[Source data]

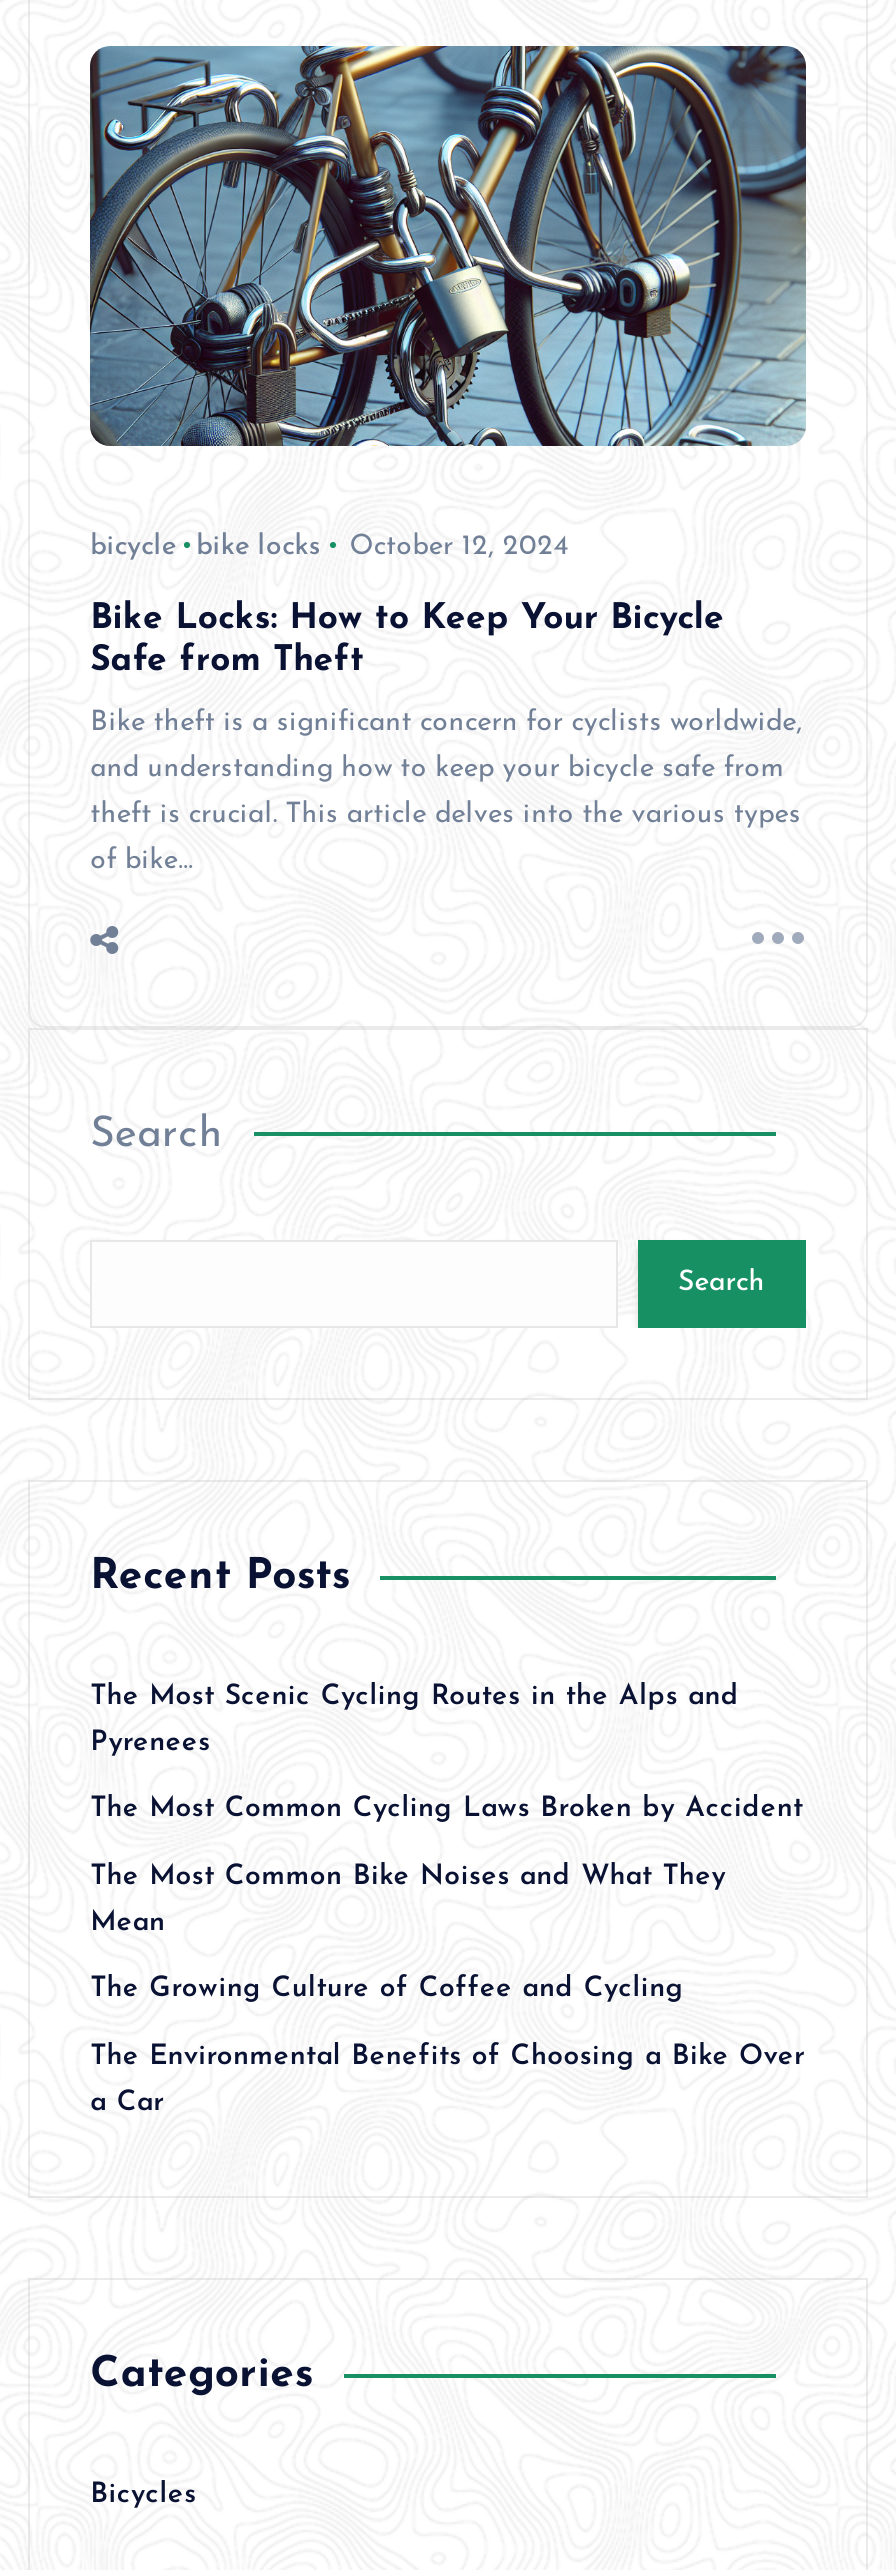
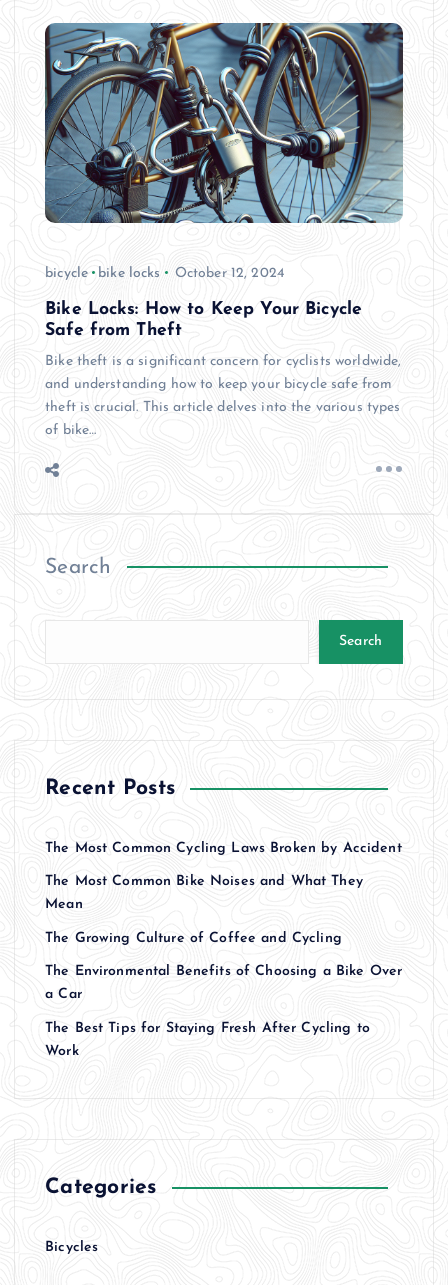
[90,1681,739,1757] The Most Scenic Cycling Routes in the Alps and | Pyrenees -> none
moved [90,1794,804,2118] -> [45,841,402,1002]: The Most Common Cycling Laws Broken by Accident | The Most Common Bike Noises and What They | Mean | The Growing Culture of Coffee and Cycling | The Environmental Benefits of Choosing a Bike Over | a Car
none -> [45,1021,370,1059] The Best Tips for Staying Fresh After Cycling to | Work

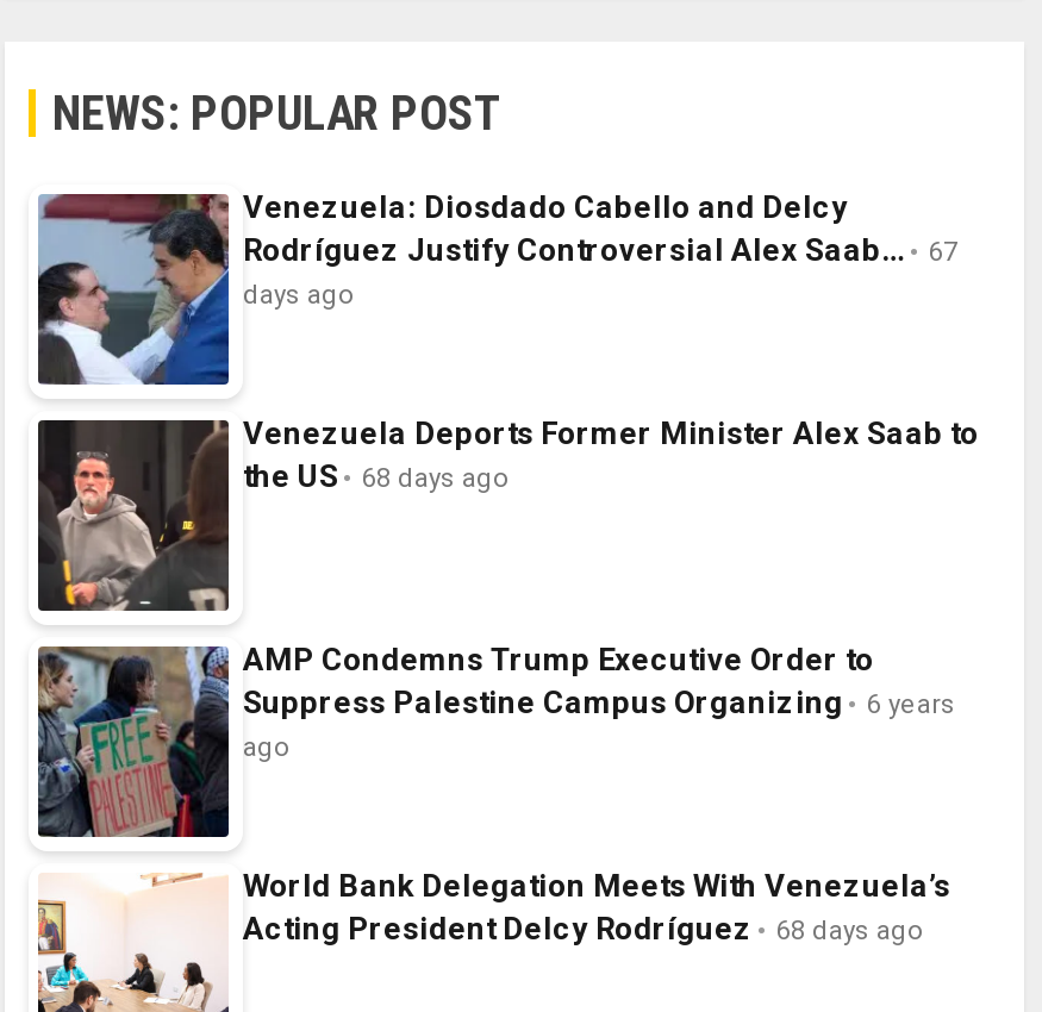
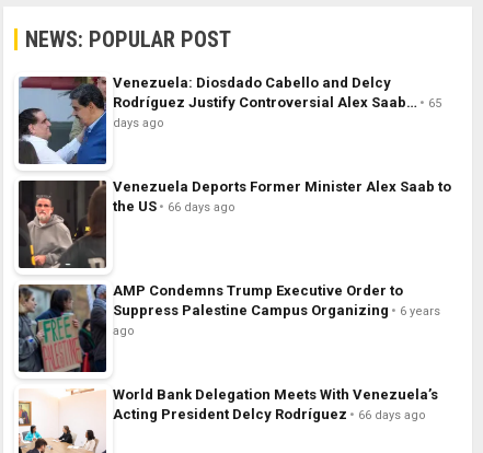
[243,231,957,267] Rodríguez Justify Controversial Alex Saab… 67 -> [113,94,441,111] Rodríguez Justify Controversial Alex Saab… 65
[243,457,510,493] the US 68 days ago -> [113,198,235,214] the US 66 days ago
[243,910,924,945] Acting President Delcy Rodríguez 68 days ago -> [113,406,426,422] Acting President Delcy Rodríguez 66 days ago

→ **THE PROBLEM**
This calls for an exact copy of all the entries above, with the pictures omitted.

→ **RESPONSE FOR THIS EXERCISE**
[90,1681,739,1757] The Most Scenic Cycling Routes in the Alps and | Pyrenees -> none
moved [90,1794,804,2118] -> [45,841,402,1002]: The Most Common Cycling Laws Broken by Accident | The Most Common Bike Noises and What They | Mean | The Growing Culture of Coffee and Cycling | The Environmental Benefits of Choosing a Bike Over | a Car
none -> [45,1021,370,1059] The Best Tips for Staying Fresh After Cycling to | Work

[243,231,957,267] Rodríguez Justify Controversial Alex Saab… 67 -> [113,94,441,111] Rodríguez Justify Controversial Alex Saab… 65
[243,457,510,493] the US 68 days ago -> [113,198,235,214] the US 66 days ago
[243,910,924,945] Acting President Delcy Rodríguez 68 days ago -> [113,406,426,422] Acting President Delcy Rodríguez 66 days ago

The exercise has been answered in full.